Où sont les médecins francophones de Windsor?

Des macarons sont disponibles pour les spécialistes de la santé francophones ou capables de s'exprimer en français. (Crédit image: Maxime Delaquis)

WINDSOR – La déclaration avait de quoi surprendre : lors d’un événement public, l’an dernier, un citoyen a affirmé qu’un ou deux médecins seulement étaient capables de servir en français la dizaine de milliers de francophones de la grande région de Windsor. Dans leur quête pour trouver la vérité, des acteurs francophones qui travaillent à augmenter les services en français ont fait d’autres découvertes surprenantes.

ÉTIENNE FORTIN-GAUTHIER
efgauthier@tfo.org | @etiennefg

Le hasard et le bouche-à-oreille : voilà sur quoi doivent dépendre les Franco-Ontariens de la grande région de Windsor quand vient le temps de trouver un médecin capable de s’exprimer en français, s’attriste Jacques Kenny.  Il est directeur général de l’Entité 1, une organisation qui veille à sensibiliser le système de la santé du Sud-Ouest de la province aux besoins de Franco-Ontariens.

Il s’étonne encore de recevoir de nombreux témoignages de gens qui racontent comment ils ont trouvé leur spécialiste de la santé capable de parler français.

Jacques Kenny, directeur de l’Entité de planification des services de santé en français Érié St.Clair/Sud-Ouest. Crédit image : Maxime Delaquis

« Un collègue est allé à l’hôpital. Il s’est mis à parler en français avec sa conjointe. Le médecin l’a entendu et il a commencé à leur parler en français. Mais jamais on ne leur avait offert des services en français, jamais ce médecin ne s’était affiché comme capable de parler français », déplore M. Kenny. Il partage une autre histoire où il a réussi à trouver à une femme un gynécologue s’exprimant en français, mais uniquement après avoir fait des appels dans son réseau d’amis et de collègues.

Son organisation estime qu’il est inacceptable qu’en 2018, les Franco-Ontariens doivent encore miser sur le bouche-à-oreille pour se trouver un spécialiste de la santé qui peut les aider. Surtout lorsqu’on est fragile, il est nécessaire de se faire soigner dans sa langue, insiste M. Kenny.

Un nouveau répertoire pour les francophones

L’Entité de planification de la santé qu’il dirige a décidé de développer un répertoire des médecins, spécialistes et infirmières spécialisées capables de s’exprimer en français.

Mais son organisme s’est heurté à un autre obstacle : les données langagières de l’Ordre des médecins et chirurgiens de l’Ontario (OMCO) ne sont pas valides, selon Jacques Kenny.
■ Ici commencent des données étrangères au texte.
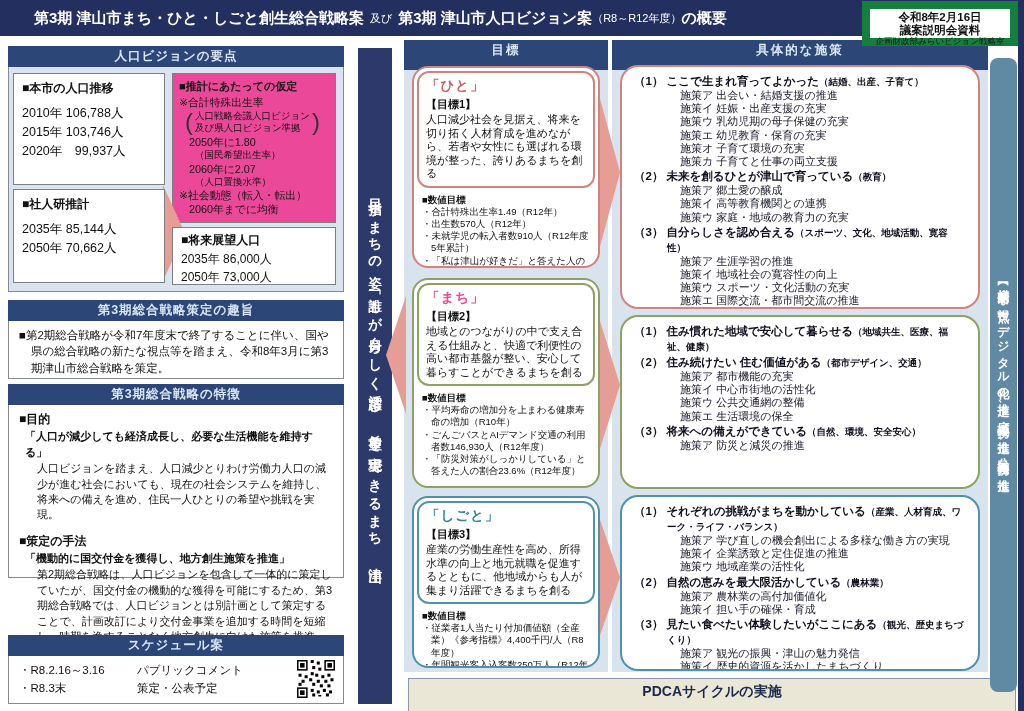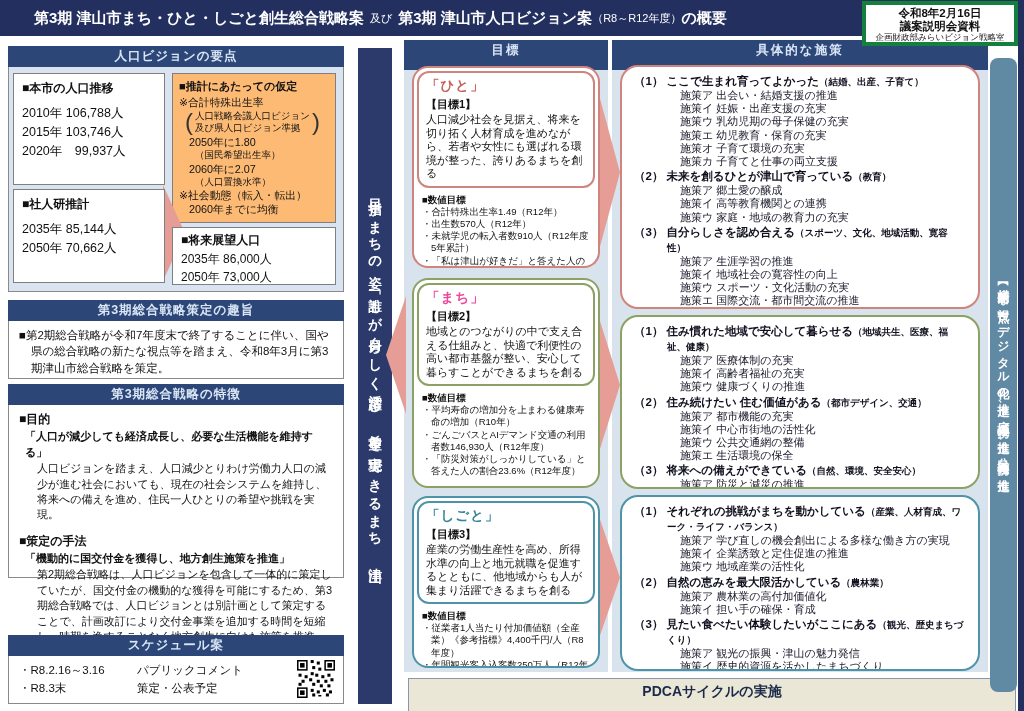--- a/index.html
+++ b/index.html
@@ -12,7 +12,7 @@
   .t-big{font-size:15px;font-weight:bold;}
   .t-small{font-size:11px;margin:0 6px;}
   .t-note{font-size:11px;}
-  .stamp{position:absolute;right:6px;top:1px;width:156px;height:45px;background:#fff;border:4px solid #15803d;
+  .stamp{position:absolute;right:6px;top:1px;width:156px;height:45px;background:#fff;border:8px solid #15803d;
     box-sizing:border-box;z-index:6;text-align:center;color:#111;line-height:1.15;padding-top:2px;}
   .stamp div:nth-child(1){font-size:11.5px;font-weight:bold;}
   .stamp div:nth-child(2){font-size:11.5px;font-weight:bold;}

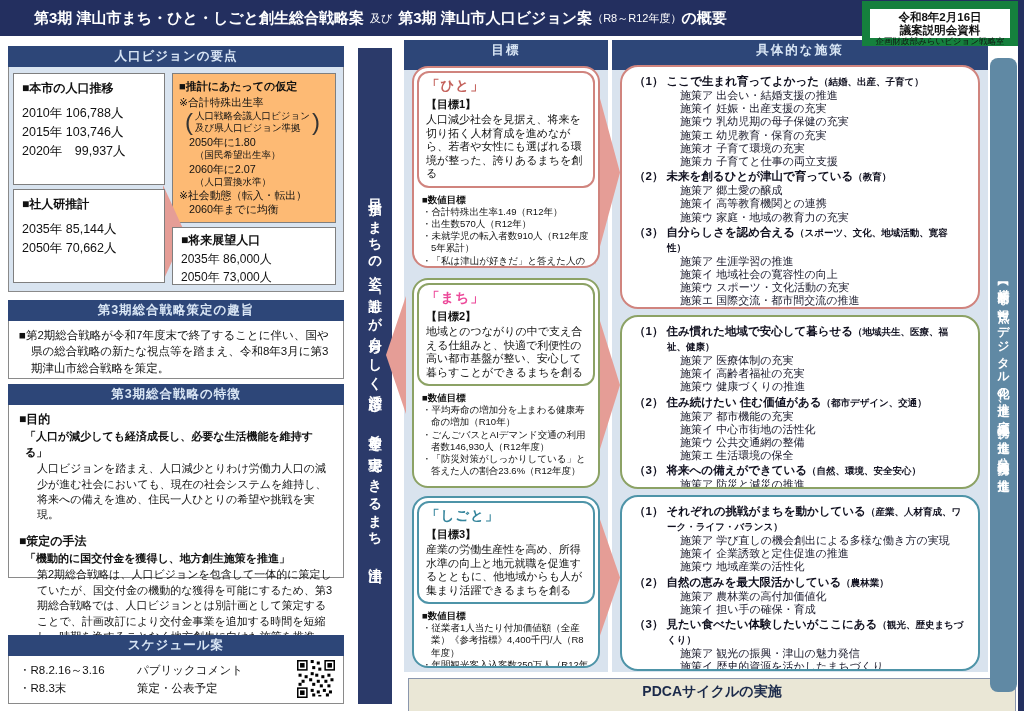--- a/index.html
+++ b/index.html
@@ -28,7 +28,7 @@
   
   .pop-body{background:#d9e4f0;height:225px;}
   .wbox{position:absolute;background:#fff;border:1px solid #7f7f7f;box-sizing:border-box;padding:6px 8px;z-index:2;}
-  .bluebox{position:absolute;background:#fdba74;border:1px solid #7f7f7f;box-sizing:border-box;padding:5px 6px;z-index:0;}
+  .bluebox{position:absolute;background:#ec4899;border:1px solid #7f7f7f;box-sizing:border-box;padding:5px 6px;z-index:0;}
   .bhead{font-size:12px;font-weight:bold;color:#111;}
   .rows{margin-top:7px;font-size:12.5px;line-height:1.5;color:#111;}
   .assump{font-size:10.8px;line-height:1.3;color:#111;}

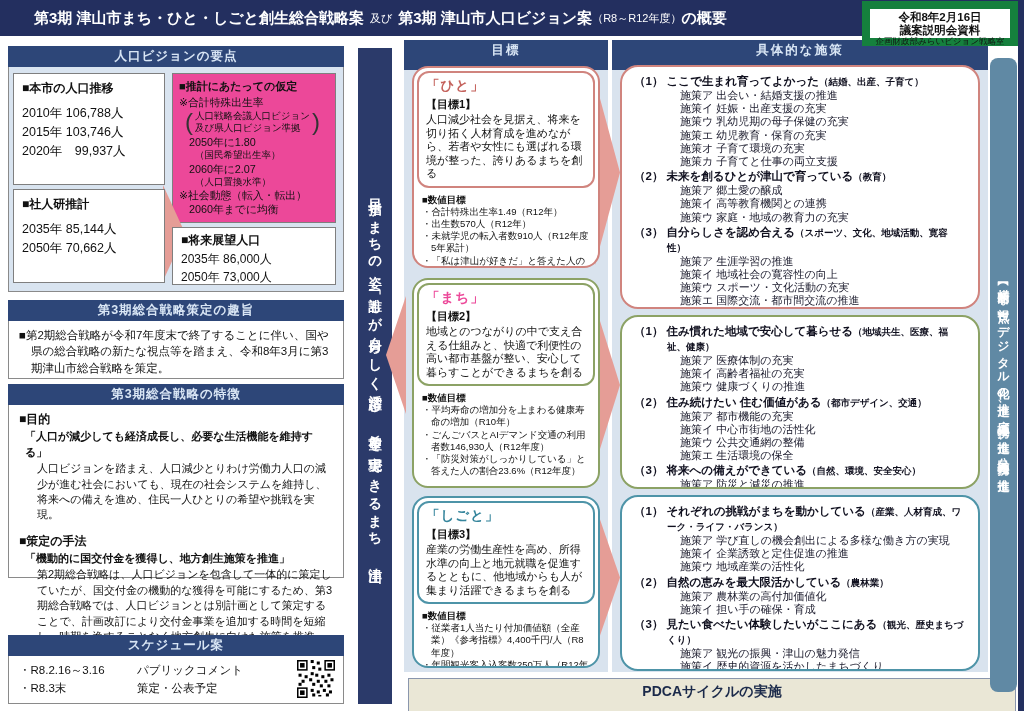--- a/index.html
+++ b/index.html
@@ -350,11 +350,6 @@
     <div class="meas-box b-green" style="top:275px;height:174px;">
       <div class="mblock">
         <div class="mtitle"><span>（1） 住み慣れた地域で安心して暮らせる</span><span class="mtitle-note">（地域共生、医療、福祉、健康）</span></div>
-        <div>
-            <div class="mline">施策ア 医療体制の充実</div>
-            <div class="mline">施策イ 高齢者福祉の充実</div>
-            <div class="mline">施策ウ 健康づくりの推進</div>
-          </div>
       </div>
       <div class="mblock">
         <div class="mtitle"><span>（2） 住み続けたい 住む価値がある</span><span class="mtitle-note">（都市デザイン、交通）</span></div>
« Le site web de l’Ordre indique les langues parlées par chaque médecin. Mais on a testé ces données et on a réalisé que non, ce n’était pas nécessairement vrai. On a dû repenser complètement notre stratégie pour bâtir notre répertoire » – Jacques Kenny


Dorénavant, une employée de son organisme appelle un à un chaque spécialiste de la santé pour vérifier leur capacité à parler en français. « Les noms que l’on va donner aux citoyens de la grande région de Windsor, on veut s’assurer qu’ils seront basés sur des informations fiables », dit-il.

Il estime que la base de données devrait pouvoir être lancée d’ici la prochaine année. Et il y aura plus qu’un ou deux médecins capables de parler français dans le répertoire. « Il y en a plus que l’on pensait! », se réjouit M. Kenny.

Distribution de macarons

Un autre travail doit cependant être fait auprès des professionnels de la santé. Il faut les encourager à afficher leur connaissance du français, selon M. Kenny. Il distribue d’ailleurs dans la région des macarons qui indiquent que la personne qui le porte parle le français.

La sensibilisation doit cependant aller encore plus loin, selon lui.

« Il faut les conscientiser afin qu’ils se sentent à l’aise. Certains nous disent que leur français n’est pas à la hauteur ou qu’ils n’ont pas la bonne terminologie en français. Mais les patients veulent d’abord quelqu’un qui peut les rassurer dans leur langue. Avec la pratique, ils peuvent s’améliorer, mais ils doivent commencer à quelque part », souligne Jacques Kenny.

Des initiatives similaires sont menées ailleurs dans la province, alors que d’autres régions souffrent d’un manque de données sur l’existence ou non de ressources dans la langue de Molière.